“Peygamber, kendisine Rabbinden indirilene iman etti, mü’minler de. Tümü, Allah’a, meleklerine, kitaplarına ve peygamberlerine inandı. ”O’nun peygamberleri arasında hiç birini (diğerinden) ayırdetmeyiz. İşittik ve itaat ettik. Rabbimiz bağışlamanı (dileriz). Varış ancak Sana’dır” dediler. Allah, hiç kimseye güç yetireceğinden başkasını yüklemez. Kazandığı lehine, kazandırdıkları da aleyhinedir. “Rabbimiz, unuttuklarımızdan ya da yanıldıklarımızdan dolayı bizi sorumlu tutma. Rabbimiz, bizden öncekilere yüklediğin gibi bize de ağır yük yükleme. Rabbimiz, kendisine güç yetiremeyeceğimiz şeyi bize taşıtma. Bizi affet, bizi bağışla. Bizi esirge, Sen bizim mevlamızsın. Kâfirler topluluğuna karşı bize yardım et.” Bakara Sûresi 285-6


İnsanlar zor zamanlarda genelde suçlu arar ya da düşmana lanet okur. Suçluyu ararken gözler hep başkaları üzerinde dolaşır. Bir türlü iç bünyede nelerin eksik olduğu hatıra gelmez ya da getirilmez. Böylece var olan enerji ve imkanlar, dahilî tartışma ve sataşmalarla heba olup gider. Oysa Kur’an, bırakın müminin müminle uğraşıp kin gütmesini düşmana intikamı bile gereğinden fazla gündeme almamayı işaret etmektedir. Kur’an’ın -zor şartalar altında bile olsalar- gerçek müminlere layık gördüğü şey “yüce ideallerden gözlerini ayırmamaları, arzu ve tutumlarını yanlış yollara kanalize etmekten kaçınmak”tır. Esas gündemi, başkalarının zulmü ve kötülüğü olanlar düşmanı çürütüp kötülüğünü ortaya koyabilirler. Ancak bu durum, onların kendisi ve sahip olduğu değerler adına bir şey ortaya koyduğu anlamına gelmez. Hatta kişiyi başkasına bağlı ve bağımlı hale getirir. Mesainin önemli bir bölümü zalime ve zulme nefretle geçer ve müsbet manada bir şey yapılmaz.

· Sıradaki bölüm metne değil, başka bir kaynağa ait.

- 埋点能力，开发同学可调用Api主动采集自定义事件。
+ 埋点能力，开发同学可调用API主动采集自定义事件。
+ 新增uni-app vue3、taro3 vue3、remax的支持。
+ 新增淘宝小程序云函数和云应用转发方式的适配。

Bilindiği üzere Hz. Peygamber ve beraberindeki müminler, Mekke döneminin sonlarına doğru çok ağır şartlarda yaşamak zorunda kalmışlardı. O dönemde imanla küfür arasındaki çatışma çok şiddetli idi ve müminlere yapılan işkenceler son raddeye ulaşmıştı. Bütün Arabistan’da bir müminin huzur içinde yaşayabileceği bir yer yoktu. İşte bu şartlarda Bakara Sûresinin son iki ayeti indi. Bu ayetler bir yandan Peygamber ve beraberindekilere teselli veriyor öte yandan gerçek bir müminin zorluklarla nasıl başa çıkabileceğini ve sahip olması gereken ahlaki seviyeyi gösteriyordu.

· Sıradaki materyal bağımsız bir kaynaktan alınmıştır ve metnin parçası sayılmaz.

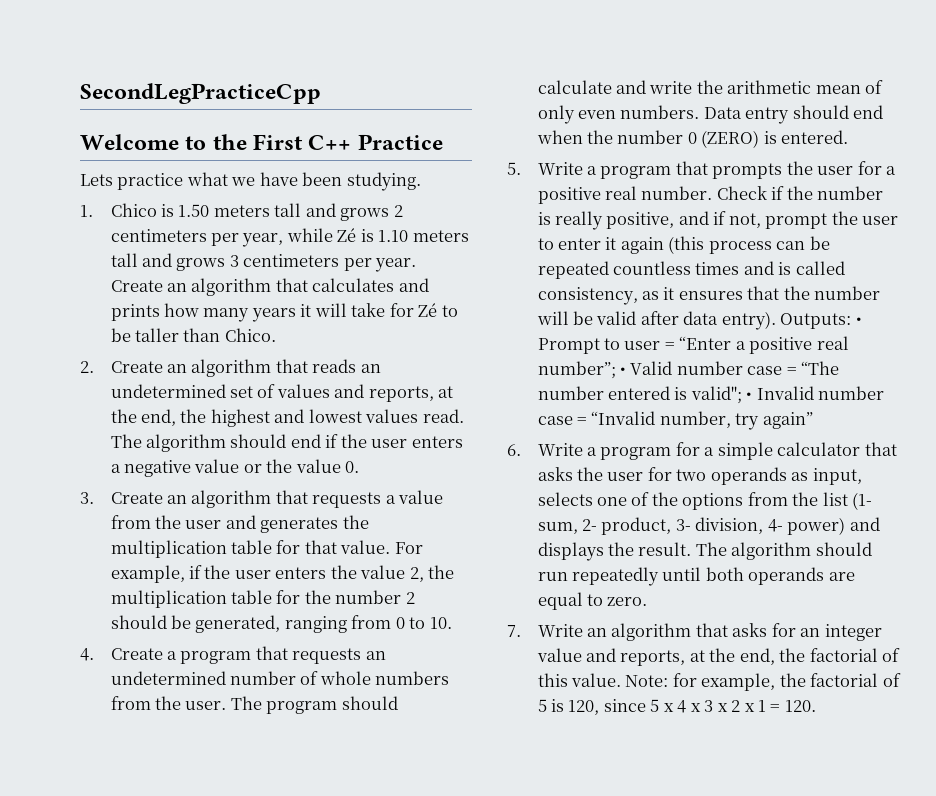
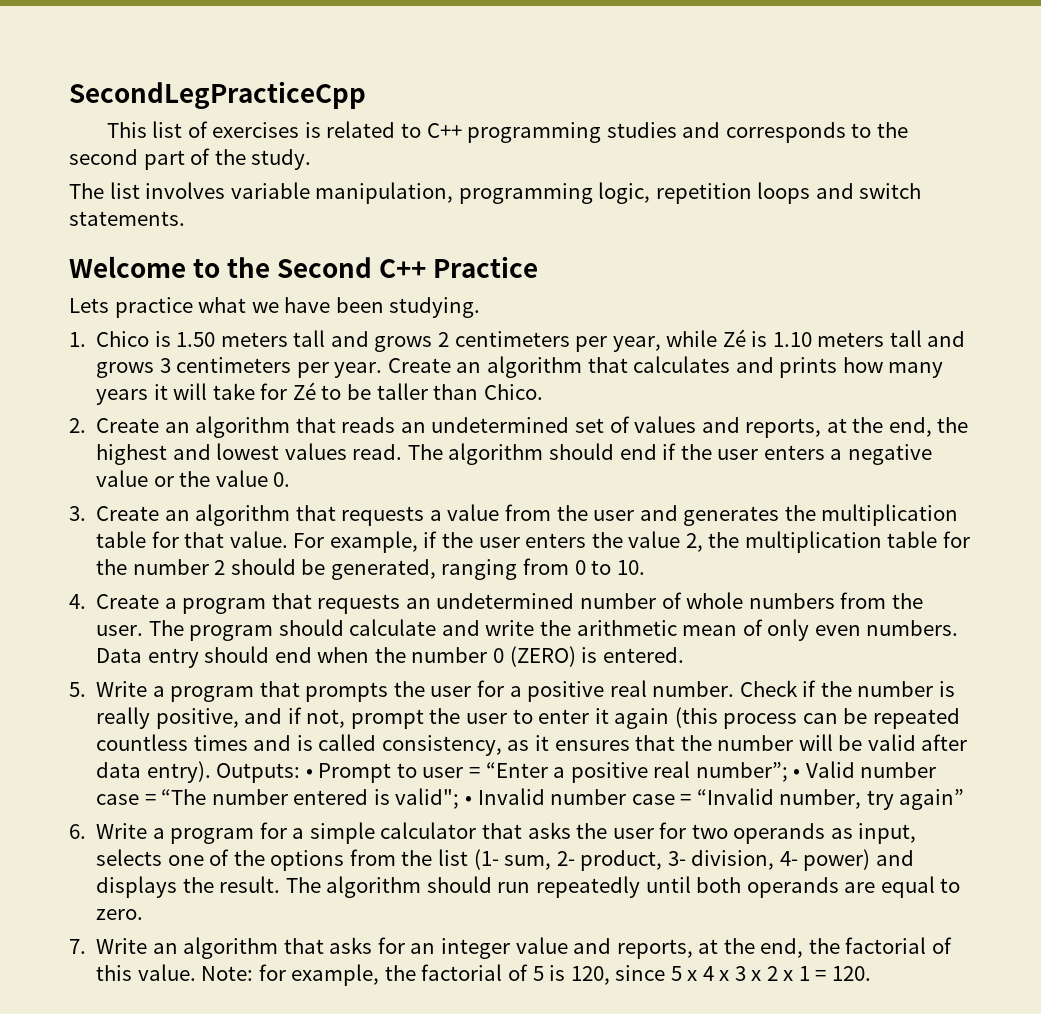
+ This list of exercises is related to C++ programming studies and corresponds to the second part of the study.
+ The list involves variable manipulation, programming logic, repetition loops and switch statements.
- Welcome to the First C++ Practice
+ Welcome to the Second C++ Practice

Merhum Ebu’l-Ula el-Mevdudî bu hususu şöyle dile getirmektedir: “Bu dua müslümanlara büyük cesaret verdi ve en çok işkence gördükleri zamanlarda bile huzur içinde olmalarını sağladı. Ayrıca bu dua, onlara arzularını kontrol altında ve bu duada öğretilen sınırlar içinde tutumlarını ve bu arzuları yanlış yollara kanalize etmemelerini de öğretiyordu. Bu nedenle bu duada düşmanlara karşı acımasızlık, intikam gibi dünyevi hiçbir konuya değinilmemektedir. Buna o dönemde acil ihtiyaç vardı, çünkü müslümanlar büyük zorluklar, maddî kayıplarla karşı karşıya kalıyorlar, işkence çekiyorlar ve hem fiziksel, hem de ekonomik baskı altında tutuluyorlardı. Müslümanların bu duasında yer alan yüce ideallerle, o dönemde çektikleri işkenceler arasındaki zıtlık, onların bu kritik dönemde bile, ahlâkî yönden nasıl eğitildiklerini göstermektedir. İşte bu, her gerçek müminin ulaşmak için çalışması gereken yüce ahlakî seviyedir.”

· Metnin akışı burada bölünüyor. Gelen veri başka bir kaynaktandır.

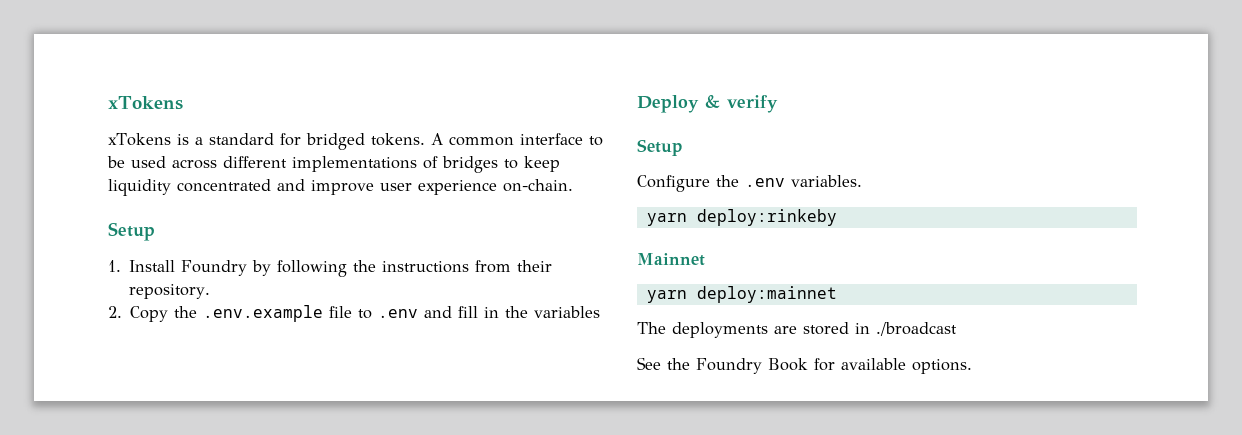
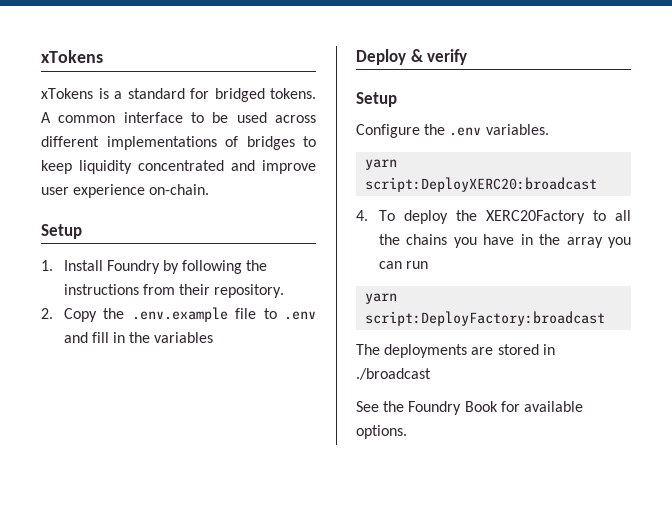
- yarn deploy:rinkeby
- Mainnet
- yarn deploy:mainnet
+ yarn script:DeployXERC20:broadcast
+ 4. To deploy the XERC20Factory to all the chains you have in the array you can run
+ yarn script:DeployFactory:broadcast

Kanaatimce ferdi ve toplumsal sıkıntılarımızda Kur’an’ın işaret ettiği bu inceliği kaçırıyoruz. En büyük sıkıntımız düşmanımız veya maruz kaldığımız zulümler değil. Esas musibet, bizim halimiz ve içinde bulunduğumuz durumdur:
“Ey iman edenler! Siz kendinizi düzeltmeye bakın! Siz doğru yolda olduktan sonra sapanlar size zarar vermez.” (Maide, 105)
Bir musibet başınıza gelince “Bu nereden başımıza geldi?” mi diyorsunuz? De ki: “O, kendinizdendir.” Doğrusu Allah her şeye kadirdir. (Al-i İmran, 165).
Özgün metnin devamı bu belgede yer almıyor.